Tools & Technologies

  • Bash 5.x — scripting language
  • systemd — service and timer unit management
  • systemctl — querying and controlling services
  • journalctl — reading systemd journal logs
  • mailutils / sendmail — sending email reports
  • awk / sed / cut — text processing in scripts
  • useradd / passwd / chage — user provisioning commands
  • logger — writing custom entries to syslog
  • df / free / top / ss — system resource reporting

Architecture Overview

flowchart TD Timer1[systemd Timer\nservice-monitor.timer] --> Script1[service_monitor.sh\nCheck & restart services] Timer2[systemd Timer\nnightly-report.timer] --> Script2[nightly_report.sh\nSystem metrics email] CSV[users.csv] --> Script3[provision_users.sh\nBatch user creation] Script1 --> Journal[systemd Journal\nStructured logs] Script2 --> Email[Admin Email\nHTML report] Script3 --> Syslog[/var/log/syslog\nProvisioning audit] style Timer1 fill:#1a1a2e,stroke:#00d4ff,color:#e0e0e0 style Timer2 fill:#1a1a2e,stroke:#00d4ff,color:#e0e0e0 style CSV fill:#1a1a2e,stroke:#00d4ff,color:#e0e0e0 style Script1 fill:#181818,stroke:#1e1e1e,color:#888 style Script2 fill:#181818,stroke:#1e1e1e,color:#888 style Script3 fill:#181818,stroke:#1e1e1e,color:#888 style Journal fill:#1a1a2e,stroke:#00ff88,color:#e0e0e0 style Email fill:#1a1a2e,stroke:#00ff88,color:#e0e0e0 style Syslog fill:#1a1a2e,stroke:#00ff88,color:#e0e0e0

Step-by-Step Process

01
Service Health Monitor Script

The core monitoring script checks a predefined list of services, logs their state, and restarts any that are inactive.
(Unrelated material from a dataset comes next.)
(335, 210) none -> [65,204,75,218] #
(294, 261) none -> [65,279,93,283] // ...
It uses systemctl is-active and writes structured entries via logger.

#!/usr/bin/env bash
# /usr/local/bin/service_monitor.sh
set -euo pipefail

SERVICES=("ssh" "apache2" "bind9" "fail2ban")
LOGFILE="/var/log/service-monitor.log"
TIMESTAMP=$(date '+%Y-%m-%d %H:%M:%S')

for svc in "${SERVICES[@]}"; do
    STATUS=$(systemctl is-active "$svc" 2>/dev/null || echo "unknown")
    if [[ "$STATUS" != "active" ]]; then
        echo "[$TIMESTAMP] WARN: $svc is $STATUS — restarting" | tee -a "$LOGFILE"
        systemctl restart "$svc" && \
            echo "[$TIMESTAMP] INFO: $svc restarted successfully" | tee -a "$LOGFILE" || \
            echo "[$TIMESTAMP] ERROR: failed to restart $svc" | tee -a "$LOGFILE"
        logger -t service-monitor "Restarted $svc (was $STATUS)"
    else
        echo "[$TIMESTAMP] OK: $svc is active" >> "$LOGFILE"
    fi
done
02
systemd Timer Unit Deployment

Created service and timer unit files so the monitor runs every 5 minutes under systemd supervision with automatic logging to the journal.
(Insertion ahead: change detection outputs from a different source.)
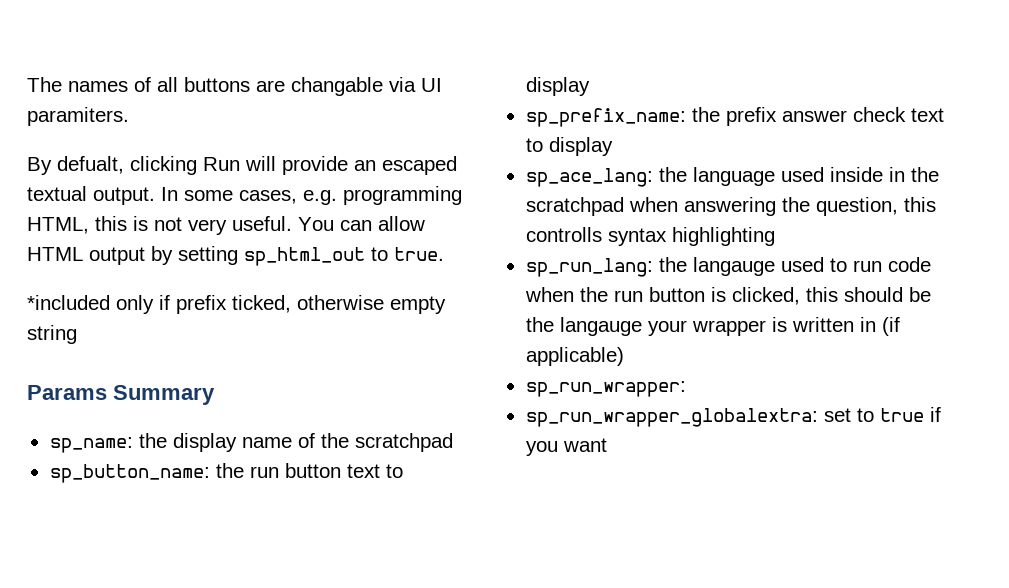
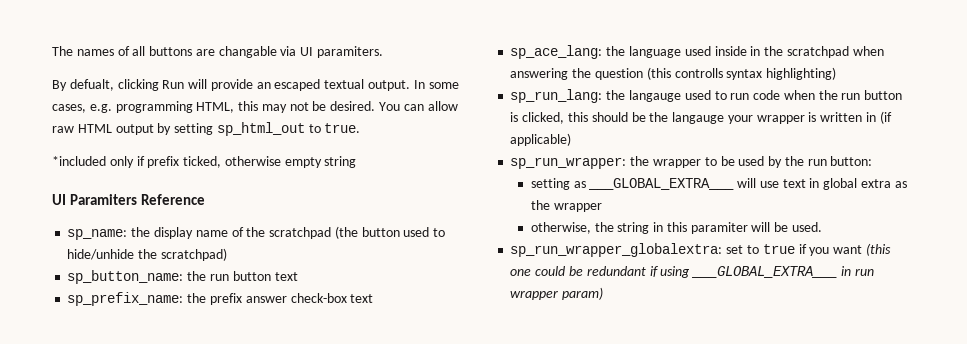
[133,216,292,235] is not very useful. -> [261,101,376,113] may not be desired.
(425, 223) none -> [52,126,74,133] raw
[27,385,215,405] Params Summary -> [52,194,206,205] UI Paramiters Reference
(453, 442) none -> [334,226,446,239] [67,248,227,261] (the button used to hide/unhide the scratchpad)
[385,464,403,478] [525,77,590,96] to display -> (298, 276) none
[852,107,944,122] [525,137,613,156] check text to display -> [290,293,374,303] check-box text
[815,197,936,216] question, this -> [594,67,671,80] question (this
[671,227,775,246] highlighting -> [766,67,837,80] highlighting)
(686, 389) none -> [630,156,873,168] [530,178,907,190] [530,200,602,212] [530,222,822,234] the wrapper to be used by the run button: // setting as ___GLOBAL_EXTRA___ will use text in global extra as the wrapper // otherwise, the string in this paramiter will be used.
(607, 445) none -> [865,243,891,256] [510,266,874,278] [510,287,604,300] (this one could be redundant if using ___GLOBAL_EXTRA___ in run wrapper param)

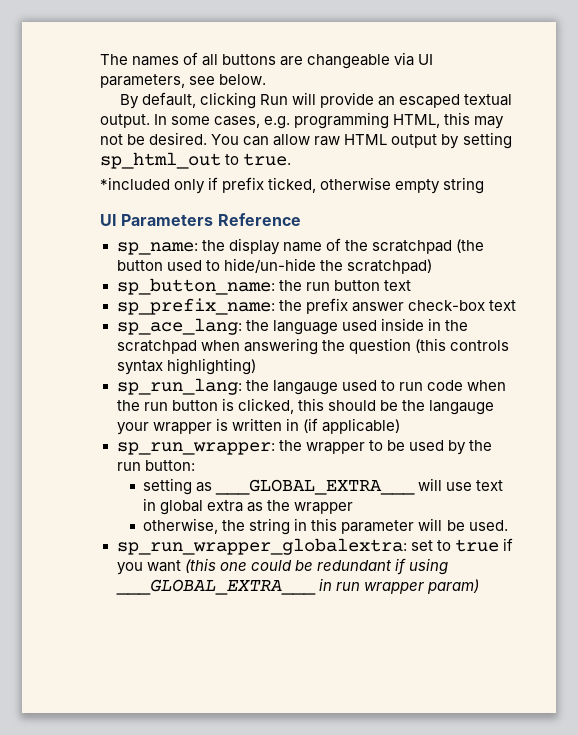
[218,46,277,58] changable -> [307,54,391,69] changeable
[317,46,384,58] paramiters. -> [100,74,267,88] parameters, see below.
[69,79,114,91] defualt, -> [142,92,197,108] default,
[70,194,138,205] Paramiters -> [121,214,214,226] Parameters
[67,249,135,260] hide/unhide -> [223,258,316,273] hide/un-hide
[674,68,723,78] controlls -> [449,340,509,351] controls
[690,222,748,234] paramiter -> [341,520,415,534] parameter

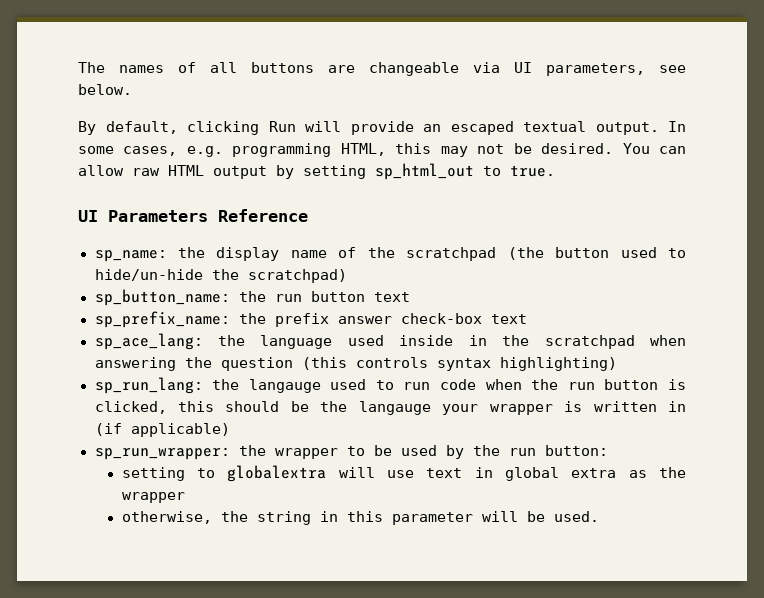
[100,177,485,194] // *included only if prefix ticked, otherwise empty string -> (555, 171) none
[196,479,416,495] as ___GLOBAL_EXTRA___ -> [197,465,327,482] to globalextra
[116,538,513,555] [116,558,448,575] [115,578,479,595] // sp_run_wrapper_globalextra: set to true if you want (this one could be redundant if using ___GLOBAL_EXTRA___ in run wrapper param) -> (599, 516) none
# /etc/systemd/system/service-monitor.service
[Unit]
Description=Service Health Monitor
After=network.target

[Service]
Type=oneshot
ExecStart=/usr/local/bin/service_monitor.sh
StandardOutput=journal
StandardError=journal
# /etc/systemd/system/service-monitor.timer
[Unit]
Description=Run service monitor every 5 minutes

[Timer]
OnBootSec=2min
OnUnitActiveSec=5min
AccuracySec=30s

[Install]
WantedBy=timers.target
sudo chmod +x /usr/local/bin/service_monitor.sh
sudo systemctl daemon-reload
sudo systemctl enable --now service-monitor.timer
sudo systemctl list-timers --all | grep service-monitor
03
Batch User Provisioning from CSV

The provisioning script reads a CSV file (username,fullname,group,expiry), creates each user with the correct settings, assigns them to their group, and forces a password change on first login.

#!/usr/bin/env bash
# /usr/local/bin/provision_users.sh
# CSV format: username,fullname,group,expiry_days
INPUT="$1"
[[ -z "$INPUT" ]] && { echo "Usage: $0 users.csv"; exit 1; }

while IFS=',' read -r username fullname group expiry; do
    [[ "$username" == "username" ]] && continue  # skip header

    # Create group if it doesn't exist
    getent group "$group" &>/dev/null || groupadd "$group"

    # Create user
    useradd -m -c "$fullname" -g "$group" -s /bin/bash "$username" 2>/dev/null || {
        echo "WARN: user $username already exists"
        continue
    }

    # Set temporary password (username123) and force change
    echo "$username:${username}123" | chpasswd
    chage -d 0 "$username"          # force password change on login
    chage -M "$expiry" "$username"  # set max password age

    logger -t user-provision "Created user $username in group $group"
    echo "Created: $username ($fullname) → group $group, expiry ${expiry}d"
done < "$INPUT"
04
Nightly System Report Script

Collects disk usage, memory stats, failed services, recent auth failures, and top CPU processes, then formats a plain-text report and sends it via mail.

#!/usr/bin/env bash
# /usr/local/bin/nightly_report.sh
REPORT=$(mktemp)
HOST=$(hostname)
DATE=$(date '+%A, %B %d %Y %H:%M')

cat >> "$REPORT" <
05
Script Hardening & Testing

Applied best practices: set -euo pipefail, input validation, trap handlers for cleanup, and dry-run mode flags. Tested all scripts with bash -n (syntax check) and shellcheck.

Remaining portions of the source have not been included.